Un breve relato que te va a sumergir en una concisa historia muy curiosa. By Carlos Peinado.
El depósito del coche amenazaba con incendiarse, despidiendo un humo negro y pesado, cuando los servicios de emergencia por fin llegaron. El Nissan estaba dado la vuelta, con el techo totalmente aplastado. Los bomberos y el personal de la ambulancia corrieron hacia el vehículo… pero dentro no había nadie, sólo una zapatilla perdida por el conductor que había salido por la ventana.
A un kilómetro de allí, arrastrando una pierna mientras reptaba como podía, avanzaba por el arcén el accidentado, con una idea fija en la cabeza: alejarse de allí. Presa del pánico, no había pensado todavía en las heridas que tenía, e iba dejando una estela carmesí tras su maltrecho cuerpo, mientras hacía caso omiso a las pitadas de los conductores.

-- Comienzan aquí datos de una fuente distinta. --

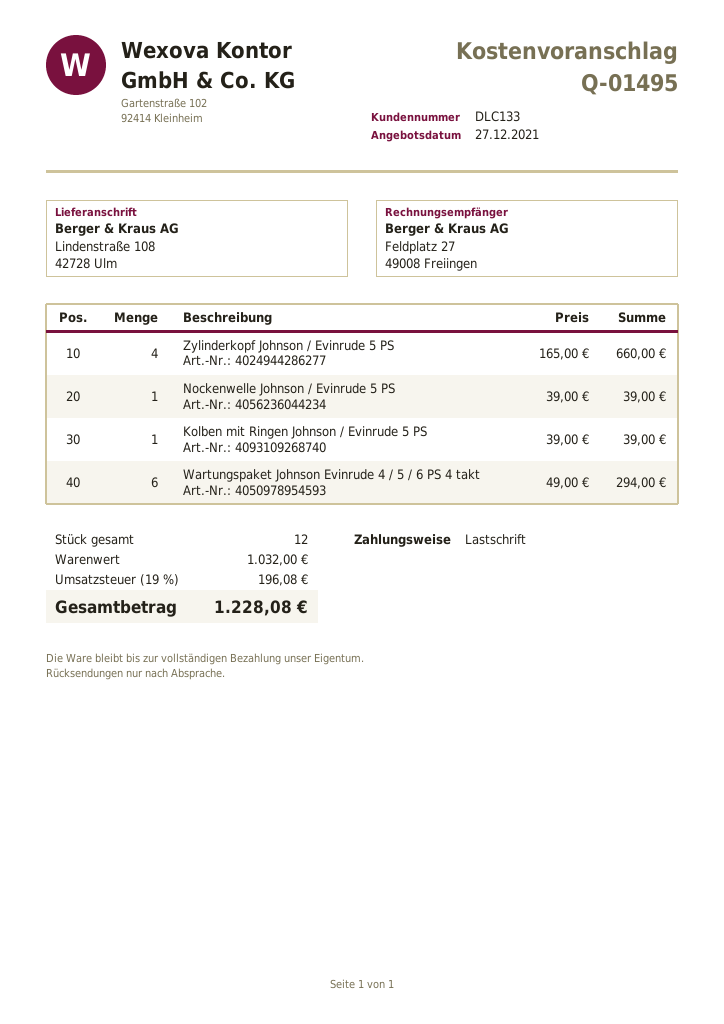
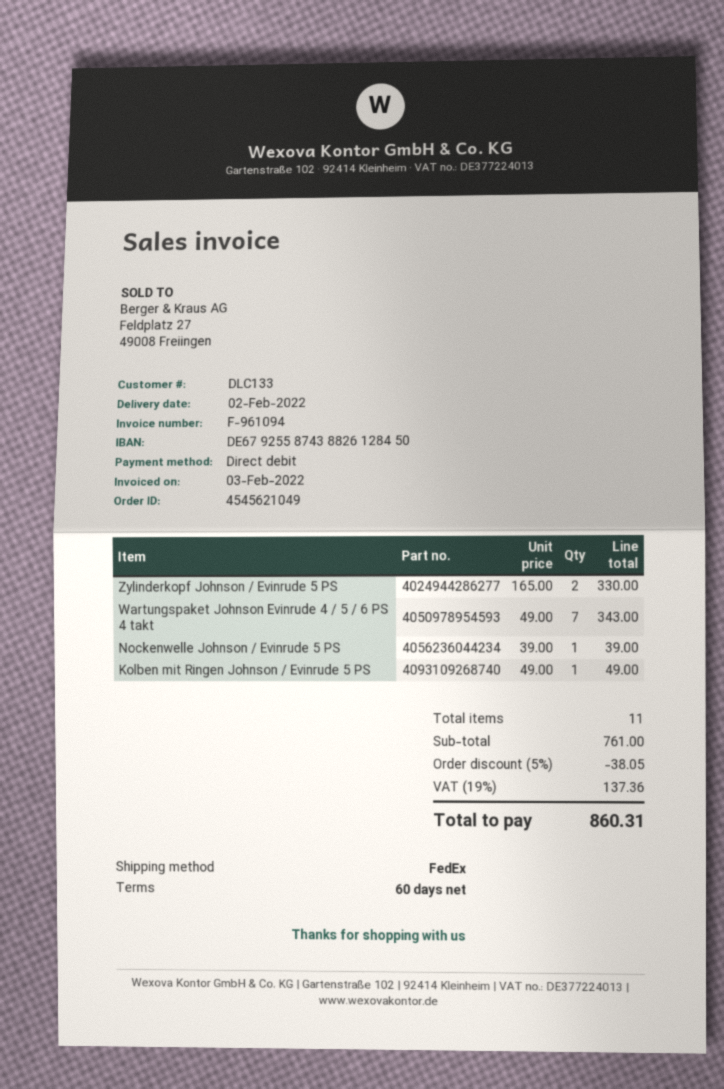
Zylinderkopf Johnson / Evinrude 5 PS: 4 x 165.00 = 660.00 -> 2 x 165.00 = 330.00
Kolben mit Ringen Johnson / Evinrude 5 PS: 1 x 39.00 = 39.00 -> 1 x 49.00 = 49.00
Wartungspaket Johnson Evinrude 4 / 5 / 6 PS 4 takt: 6 x 49.00 = 294.00 -> 7 x 49.00 = 343.00
total quantity: 12 -> 11
subtotal: 1032.00 -> 761.00
discount: none -> 5% = 38.05
tax: 19% = 196.08 -> 19% = 137.36
total: 1228.08 -> 860.31

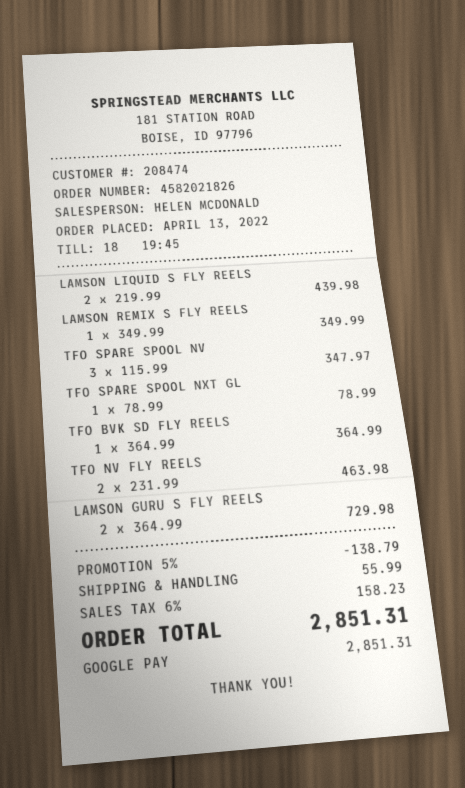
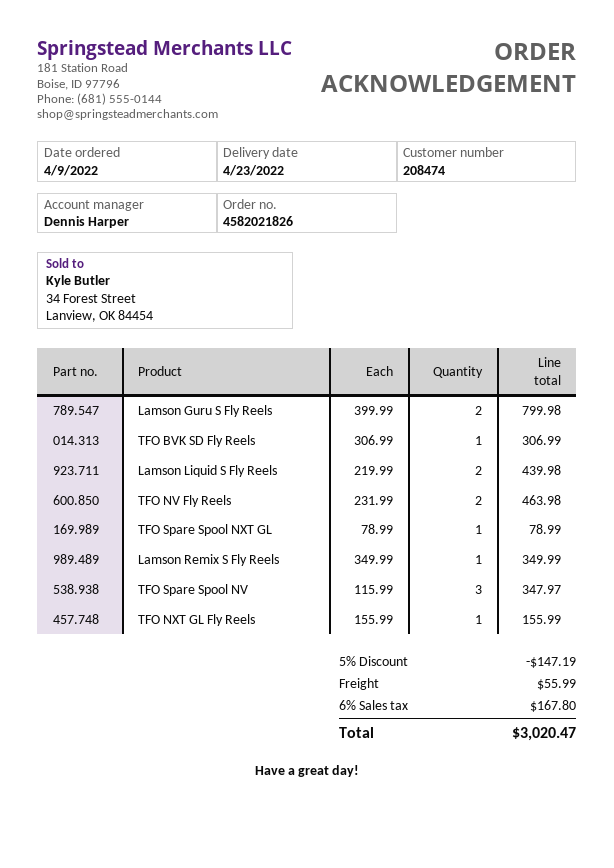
order date: 2022-04-13 -> 2022-04-09
sales rep: HELEN MCDONALD -> Dennis Harper
TFO BVK SD FLY REELS: 1 x 364.99 = 364.99 -> 1 x 306.99 = 306.99
LAMSON GURU S FLY REELS: 2 x 364.99 = 729.98 -> 2 x 399.99 = 799.98
TFO NXT GL Fly Reels: none -> 1 x 155.99 = 155.99
discount: 5% = 138.79 -> 5% = 147.19
tax: 6% = 158.23 -> 6% = 167.80
total: 2851.31 -> 3020.47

Todo había sido por culpa de ese perro… del meme que le habían pasado por Whatsapp y que le había hecho perder el control del coche, que daba ya por perdido. Con una obsesión latiéndole en la mente, ir hacia el este era lo único que evitaba que se desmayase. Una férrea determinación le obcecaba, espoleándole, centímetro a centímetro, sin tener en cuenta el dolor o la pérdida de sangre. Siquiera oía las sirenas que, tras comprobar que no estaba en el coche, le buscaban con las primeras luces de la mañana.
Cuando le encontraron, estaba boca arriba, boqueando como un pez salido del agua, y a las heridas del accidente debía sumar sus codos despellejados. Las lágrimas le corrían por la cara manchada, y se sentía derrotado.

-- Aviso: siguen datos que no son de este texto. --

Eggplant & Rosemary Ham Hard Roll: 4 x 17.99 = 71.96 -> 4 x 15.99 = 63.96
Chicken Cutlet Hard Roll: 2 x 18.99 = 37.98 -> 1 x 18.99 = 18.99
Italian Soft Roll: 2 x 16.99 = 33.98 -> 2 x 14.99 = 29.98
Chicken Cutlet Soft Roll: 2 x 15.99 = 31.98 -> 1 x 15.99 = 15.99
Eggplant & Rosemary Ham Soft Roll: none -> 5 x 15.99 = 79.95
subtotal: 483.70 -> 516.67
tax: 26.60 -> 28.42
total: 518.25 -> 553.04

– ¿Está bien? – Le preguntó el extrañado enfermero, al tiempo que comprobaba la gravedad de las heridas.
– Si, he tenido un accidente con el coche, no se preocupe.—Respondió como pudo el hombre, que se sentía roto y rendido.
– Tenemos que llevarle al hospital, se va a poner bien – dijo el técnico mientras trataba de ponerle un collarín.
Entonces, el herido se revolvió como una serpiente, intentando retomar su postura inicial para seguir avanzando. Pero no pudo arrastrarse ni dos metros, ya que el enfermero y el técnico se le echaron encima para inmovilizarle.
– ¡Soy de Illescas! ¡Soy de Illescas! ¡Me corresponde ir al hospital más cercano! – empezó a gritar, desesperado.
Por un momento, los operarios de la ambulancia dudaron: no sólo le habían visto muchas veces en Talavera desde que eran mucho más jóvenes, sino que su coche se había accidentado saliendo de la misma a las seis de la mañana en dirección a Madrid. Además, ¿qué importaba de dónde fuera? Seguramente con sus heridas en un par de días estaría de alta. A lo mejor el golpe en la cabeza era más serio de lo que parecía. Le llevaron en camilla a la ambulancia y le pusieron una vía.
– No se preocupe, no es grave. Le llevaremos a una primera revisión a Talavera y luego le acercaremos a Toledo si tienen que ingresarle.
Entonces otra vez el herido, entre gritos, se quitó la vía y trató de huir, manchándolo todo de sangre y desequilibrando incluso la ambulancia que ya había arrancado. Ni las buenas palabras del enfermero, ni los porrazos de una pareja de la guardia civil ni los calmantes que le inyectaron en vena lograron evitar que se revolviese, gritando como un poseído. Tanto se quejó y tanto amenazó con bajarse e irse andando, que al final le hicieron caso y giraron rumbo a Toledo.
El convaleciente, sintiendo que la ambulancia daba la vuelta, notó cómo se relajaba y se dejó vencer por la medicación. Sabía que su madre se enfadaría por tener que ir a verle a Toledo, ya que vivía en la plaza del chicle. Sin embargo, él era un lector voraz de periódicos y sabía que no podía fiarse de los servicios de Talavera. Si en su ciudad sólo había un hospital y no paraban de quitarle plazas y especialidades, mientras que en Toledo ya estaban construyendo el quinto, por algo sería. En su febril mente, creyó descubrir una conspiración para despoblar Talavera, aunque tuvieran que matarlos directamente, uno a uno, en el hospital: así se quedaría la ciudad sin fuerza política, al igual que ya les habían quitado el agua y las esperanzas.